Il y a quelque temps, j’écoutais un podcast dans lequel l’animateur mettait en garde contre l’idolâtrie de la propreté, et j’ai pris cela à cœur. Bien que j’aime le soin apporté à la création d’une maison chaleureuse et accueillante, je sais que j’ai le don d’accorder trop d’importance à des choses qui, dans le grand ordre des choses, sont vraiment insignifiantes. Alors que je me suis lancée dans cette expérience avec l’intention de respecter scrupuleusement les règles, j’ai rapidement réalisé à quel point cela n’était pas réaliste dans la phase actuelle de ma vie – une chose que mes grands-mères m’auraient certainement encouragée à considérer si j’avais pu en discuter avec elles. Je suis sûre qu’elles m’auraient mise en garde contre le fait d’essayer de faire quelque chose de parfait, sans parler d’une maison pleine de vie.

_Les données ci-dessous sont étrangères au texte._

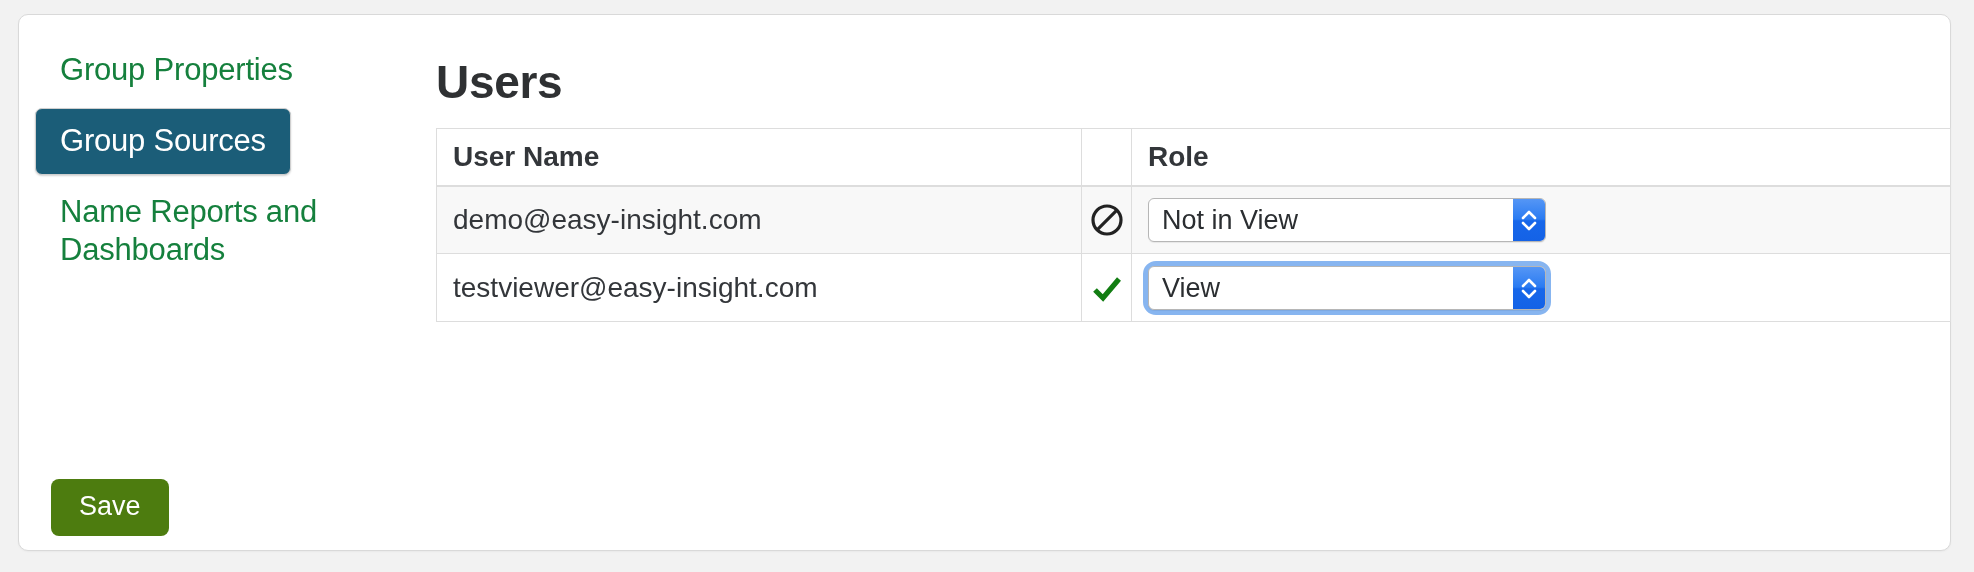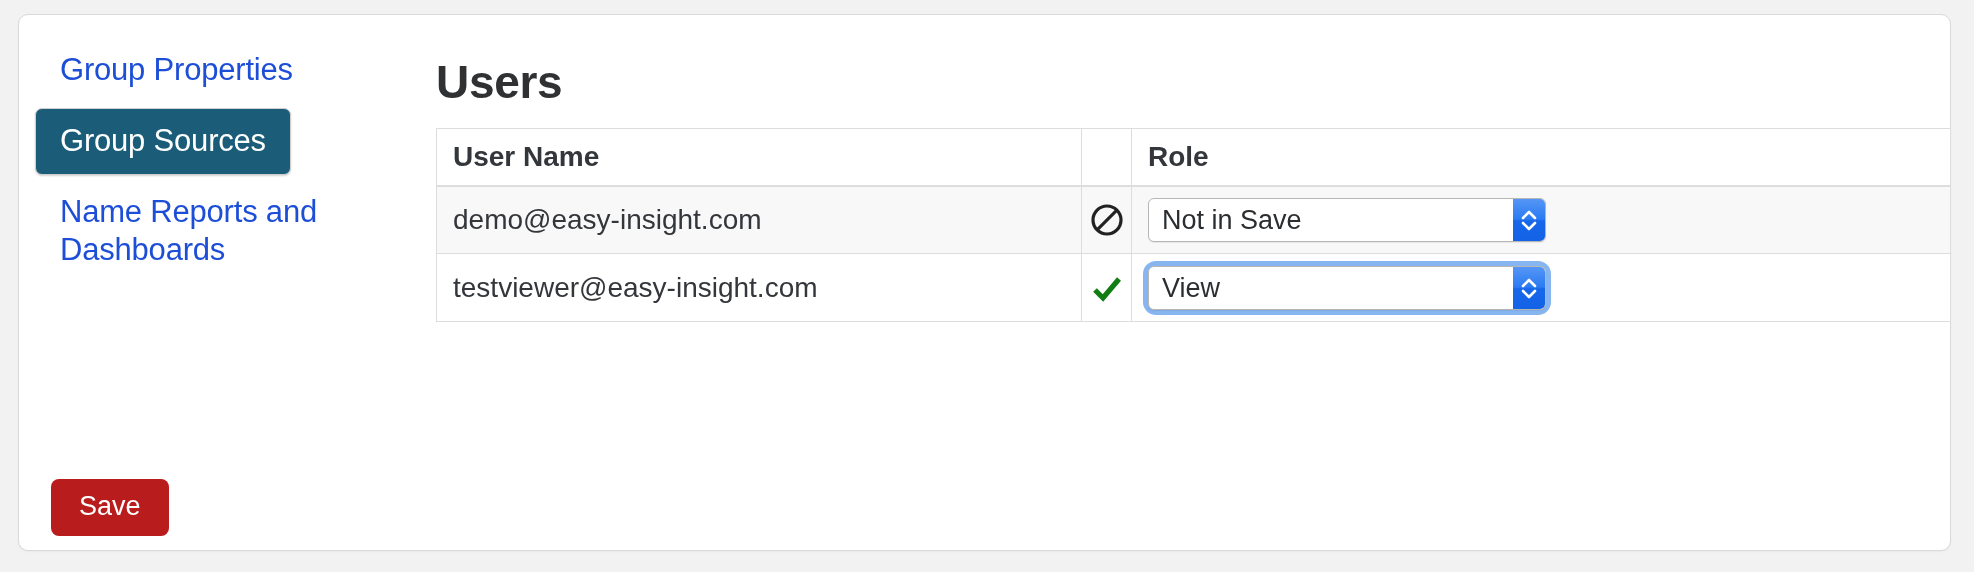--- a/index.html
+++ b/index.html
@@ -40,7 +40,7 @@
     display: block;
     font-size: 31px;
     line-height: 1.25;
-    color: #1d4ed8;
+    color: #15803d;
     padding: 13px 24px;
     margin: 0 0 4px 0;
     box-sizing: border-box;

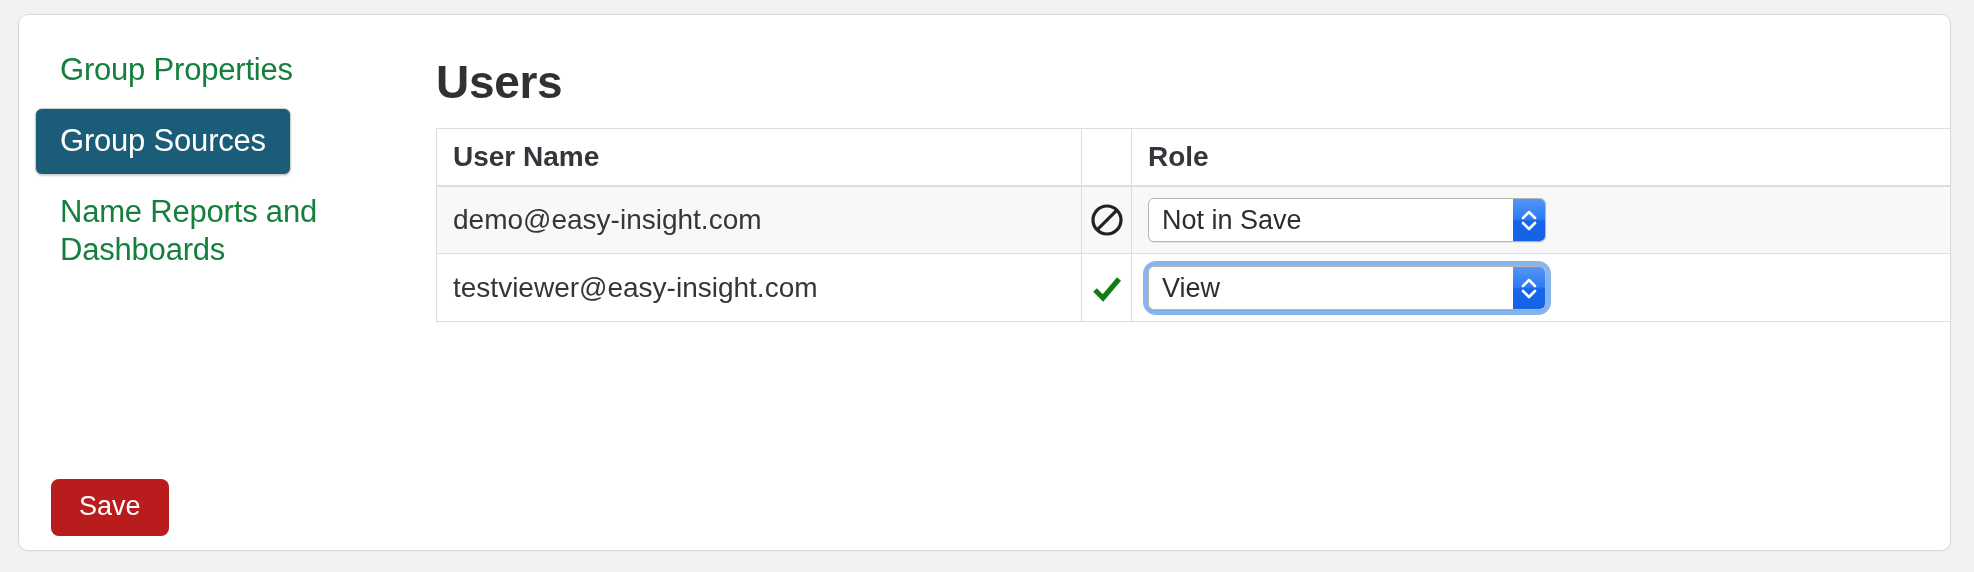--- a/index.html
+++ b/index.html
@@ -245,7 +245,7 @@
           <td class="col-role">
             <span class="select-wrap">
               <span class="select-box"></span>
-              <span class="select-label">Not in Save</span>
+              <span class="select-label">Not in View</span>
               <span class="stepper">
                 <svg width="32" height="42" viewBox="0 0 32 42" aria-hidden="true">
                   <polyline points="10,19 16,13 22,19" fill="none" stroke="#ffffff" stroke-width="2.6" stroke-linecap="round" stroke-linejoin="round"></polyline>

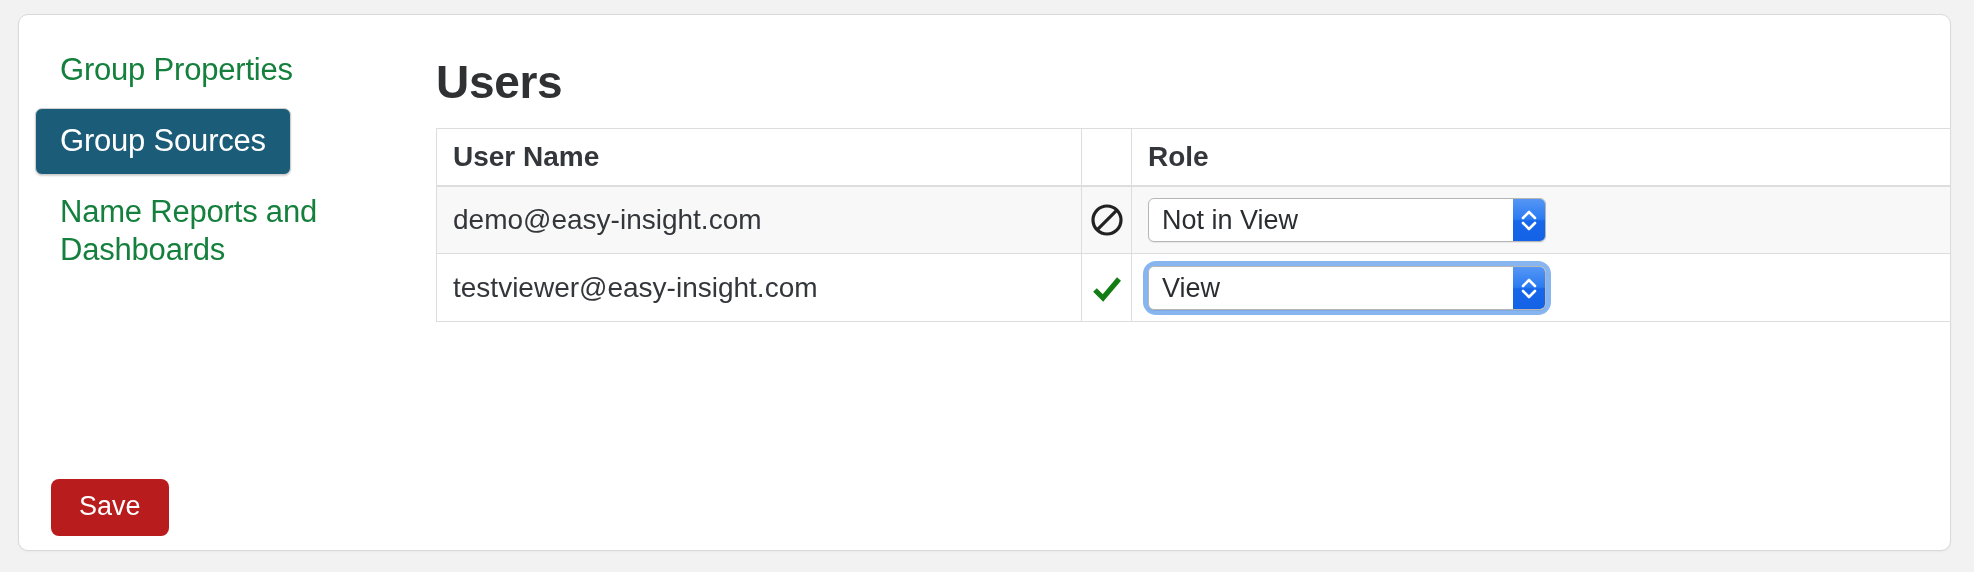--- a/index.html
+++ b/index.html
@@ -65,7 +65,7 @@
     position: absolute;
     left: 32px;
     top: 464px;
-    background: #b91c1c;
+    background: #4d7c0f;
     color: #ffffff;
     font-size: 27px;
     font-family: "Liberation Sans", sans-serif;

Bien que le fait d’accorder une attention beaucoup plus grande aux détails et de travailler à une vitesse fatigante ait été (si j’ose dire) un changement de rythme agréable, ce que j’emporte avec moi, c’est un autre regard renouvelé sur ce que signifie l’équilibre en 2024 – et sur le fait que la maison sera toujours là où se trouve le cœur, comme l’aurait voulu ma grand-mère. Même s’il y a des empreintes digitales sur les fenêtres.